鼻歌混じりで冒険者ギルドを丁度出る所で、切羽詰まった感じの二人の冒険者とすれ違う。なにやら、腕や脚に怪我などもしており、とても痛々しい様子だ。
気になったものの、知らない人に話しかけれるはずもなく通り過ぎようとした私だったが、二人の冒険者が大声で話してる内容を聞いて私の足は止まった。

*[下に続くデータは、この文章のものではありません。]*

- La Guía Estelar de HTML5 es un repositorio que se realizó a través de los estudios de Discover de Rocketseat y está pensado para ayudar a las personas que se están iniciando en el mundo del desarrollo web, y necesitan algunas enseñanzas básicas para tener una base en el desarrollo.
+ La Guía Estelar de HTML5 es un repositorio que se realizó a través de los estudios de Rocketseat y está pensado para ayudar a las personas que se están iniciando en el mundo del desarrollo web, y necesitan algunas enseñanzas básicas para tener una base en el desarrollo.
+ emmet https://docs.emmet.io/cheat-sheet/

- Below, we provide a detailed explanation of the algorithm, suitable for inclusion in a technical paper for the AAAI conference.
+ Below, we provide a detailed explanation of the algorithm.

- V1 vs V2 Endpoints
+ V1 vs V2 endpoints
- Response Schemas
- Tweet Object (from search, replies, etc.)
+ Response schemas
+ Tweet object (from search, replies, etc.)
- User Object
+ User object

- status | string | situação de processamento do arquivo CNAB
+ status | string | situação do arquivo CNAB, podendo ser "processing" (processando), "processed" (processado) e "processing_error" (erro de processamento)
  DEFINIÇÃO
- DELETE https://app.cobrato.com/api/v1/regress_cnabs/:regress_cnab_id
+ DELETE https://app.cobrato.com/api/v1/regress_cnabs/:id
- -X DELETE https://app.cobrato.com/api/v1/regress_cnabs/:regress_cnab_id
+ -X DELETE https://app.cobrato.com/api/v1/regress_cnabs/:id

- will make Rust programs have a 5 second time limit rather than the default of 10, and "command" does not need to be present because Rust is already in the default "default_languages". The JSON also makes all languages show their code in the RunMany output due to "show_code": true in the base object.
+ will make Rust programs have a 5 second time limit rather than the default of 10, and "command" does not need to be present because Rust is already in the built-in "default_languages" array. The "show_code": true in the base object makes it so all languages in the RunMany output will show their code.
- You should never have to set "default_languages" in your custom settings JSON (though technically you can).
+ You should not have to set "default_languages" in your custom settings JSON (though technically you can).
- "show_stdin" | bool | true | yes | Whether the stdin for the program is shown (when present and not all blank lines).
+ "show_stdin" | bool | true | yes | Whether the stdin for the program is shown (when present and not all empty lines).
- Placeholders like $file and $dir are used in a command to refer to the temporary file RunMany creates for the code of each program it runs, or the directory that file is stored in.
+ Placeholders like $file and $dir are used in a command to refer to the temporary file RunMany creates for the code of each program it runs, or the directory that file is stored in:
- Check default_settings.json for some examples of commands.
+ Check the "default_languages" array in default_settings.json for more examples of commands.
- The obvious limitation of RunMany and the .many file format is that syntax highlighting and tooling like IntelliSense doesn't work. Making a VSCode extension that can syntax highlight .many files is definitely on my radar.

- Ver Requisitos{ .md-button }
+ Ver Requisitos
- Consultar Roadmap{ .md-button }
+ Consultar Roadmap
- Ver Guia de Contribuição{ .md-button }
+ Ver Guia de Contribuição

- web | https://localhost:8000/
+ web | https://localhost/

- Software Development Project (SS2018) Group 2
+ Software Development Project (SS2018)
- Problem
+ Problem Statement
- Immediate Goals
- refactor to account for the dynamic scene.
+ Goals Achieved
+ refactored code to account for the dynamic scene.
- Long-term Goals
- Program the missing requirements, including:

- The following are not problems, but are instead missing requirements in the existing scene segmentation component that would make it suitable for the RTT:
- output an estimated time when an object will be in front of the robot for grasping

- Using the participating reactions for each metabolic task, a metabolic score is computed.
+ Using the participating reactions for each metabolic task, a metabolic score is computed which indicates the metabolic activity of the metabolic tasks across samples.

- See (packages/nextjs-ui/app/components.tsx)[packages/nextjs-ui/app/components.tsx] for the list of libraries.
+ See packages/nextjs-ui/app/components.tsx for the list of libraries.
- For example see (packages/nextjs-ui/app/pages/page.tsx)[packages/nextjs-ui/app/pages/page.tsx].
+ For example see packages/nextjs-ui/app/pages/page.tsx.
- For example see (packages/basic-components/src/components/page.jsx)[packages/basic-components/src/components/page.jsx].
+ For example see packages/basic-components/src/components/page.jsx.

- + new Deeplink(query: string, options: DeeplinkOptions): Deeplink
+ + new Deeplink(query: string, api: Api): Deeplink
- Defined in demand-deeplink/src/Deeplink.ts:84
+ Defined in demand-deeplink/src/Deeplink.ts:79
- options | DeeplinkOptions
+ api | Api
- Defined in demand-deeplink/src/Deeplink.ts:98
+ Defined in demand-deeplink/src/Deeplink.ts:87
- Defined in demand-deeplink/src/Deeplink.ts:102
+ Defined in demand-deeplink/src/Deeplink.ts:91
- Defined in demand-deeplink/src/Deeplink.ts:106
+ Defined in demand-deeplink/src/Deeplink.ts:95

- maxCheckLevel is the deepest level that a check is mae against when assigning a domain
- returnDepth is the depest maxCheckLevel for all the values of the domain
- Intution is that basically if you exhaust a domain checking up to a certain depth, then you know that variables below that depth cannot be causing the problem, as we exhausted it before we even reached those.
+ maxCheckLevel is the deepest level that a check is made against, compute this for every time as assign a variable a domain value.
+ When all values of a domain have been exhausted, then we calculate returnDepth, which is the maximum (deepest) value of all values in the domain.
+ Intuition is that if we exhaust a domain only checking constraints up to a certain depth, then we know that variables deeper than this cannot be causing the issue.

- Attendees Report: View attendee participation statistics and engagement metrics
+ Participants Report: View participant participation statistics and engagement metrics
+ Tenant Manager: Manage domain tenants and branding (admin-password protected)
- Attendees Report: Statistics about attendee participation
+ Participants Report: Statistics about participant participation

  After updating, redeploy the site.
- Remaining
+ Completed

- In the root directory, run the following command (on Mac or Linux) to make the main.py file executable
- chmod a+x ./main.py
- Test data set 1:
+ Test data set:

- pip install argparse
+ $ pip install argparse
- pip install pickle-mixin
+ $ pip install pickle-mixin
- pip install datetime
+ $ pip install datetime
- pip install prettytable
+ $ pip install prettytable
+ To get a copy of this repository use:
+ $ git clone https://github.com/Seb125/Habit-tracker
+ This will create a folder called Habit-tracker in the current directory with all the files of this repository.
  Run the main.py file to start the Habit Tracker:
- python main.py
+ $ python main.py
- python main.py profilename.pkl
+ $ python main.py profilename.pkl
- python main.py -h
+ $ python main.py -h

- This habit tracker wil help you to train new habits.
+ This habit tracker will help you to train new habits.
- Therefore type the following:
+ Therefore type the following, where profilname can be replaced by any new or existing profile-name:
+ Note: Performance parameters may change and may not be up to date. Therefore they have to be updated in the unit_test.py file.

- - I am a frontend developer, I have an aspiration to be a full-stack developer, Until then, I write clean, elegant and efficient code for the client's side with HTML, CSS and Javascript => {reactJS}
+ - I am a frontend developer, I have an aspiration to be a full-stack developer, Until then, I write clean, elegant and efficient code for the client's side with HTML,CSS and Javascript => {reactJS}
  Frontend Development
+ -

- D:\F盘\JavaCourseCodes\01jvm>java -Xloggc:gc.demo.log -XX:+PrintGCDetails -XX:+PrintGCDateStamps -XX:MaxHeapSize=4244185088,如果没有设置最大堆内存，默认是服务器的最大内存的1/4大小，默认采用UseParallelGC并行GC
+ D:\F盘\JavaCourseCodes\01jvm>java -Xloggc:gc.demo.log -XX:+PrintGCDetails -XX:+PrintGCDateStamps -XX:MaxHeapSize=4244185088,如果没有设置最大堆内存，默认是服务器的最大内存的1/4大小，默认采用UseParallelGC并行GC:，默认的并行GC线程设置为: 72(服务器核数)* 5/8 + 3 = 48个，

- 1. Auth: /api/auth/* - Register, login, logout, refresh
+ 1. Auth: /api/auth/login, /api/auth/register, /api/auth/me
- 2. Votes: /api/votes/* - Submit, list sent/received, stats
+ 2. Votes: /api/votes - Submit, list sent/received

「近くの森に人食い鬼が出るなんて聞いてねぇぞ! 新米用の場所じゃなかったのかよ!」
「ダンとビッグス……二人共やられちまった……森に今行くのは危険だ」
「急いでギルドに報告を!! このままじゃ、犠牲者がどんどん出るぞ!」
そう叫んだ二人の男達は、走って受付嬢さんの所に行き、大声で報告している。
それを聞いた受付嬢さんは青い顔になり、奥の部屋へと走って行った。
私は――――スキル『瞬歩』を発動し、全力で駆けた。
人食い鬼――危険度Bに指定されている強力な魔物だ。
人間の肉が大好物で、捕まえた人間を生きたまま喰らう。
捕まえた人間の苦痛に歪む顔を見ながら、咀嚼するのが大好きな最悪のタイプだ。
新米パーティでは……見つかった瞬間殺される。
彼女達が、リアナちゃん達が危ない!
急げ! 急げ! 急げ! もっと早く! そうしなければ、間に合わなくなる。
オーガはとても鼻が利く。三人も固まって居たらすぐに見つかってしまう。
討伐のメンバーもすぐに組まれるだろうが、そんなものを待っていたら彼女たちはとっくにオーガの腹の中にいることだろう。
ならば、私がやるしかない!
私が、リアナちゃん達を助けるんだ!
スキル説明 『瞬歩』
短時間だが、目にも止まらぬ速さで移動できる剣豪の初歩スキル。
連続での使用も可能なので使い勝手は良いが、使った分だけ相応のスタミナは消費する。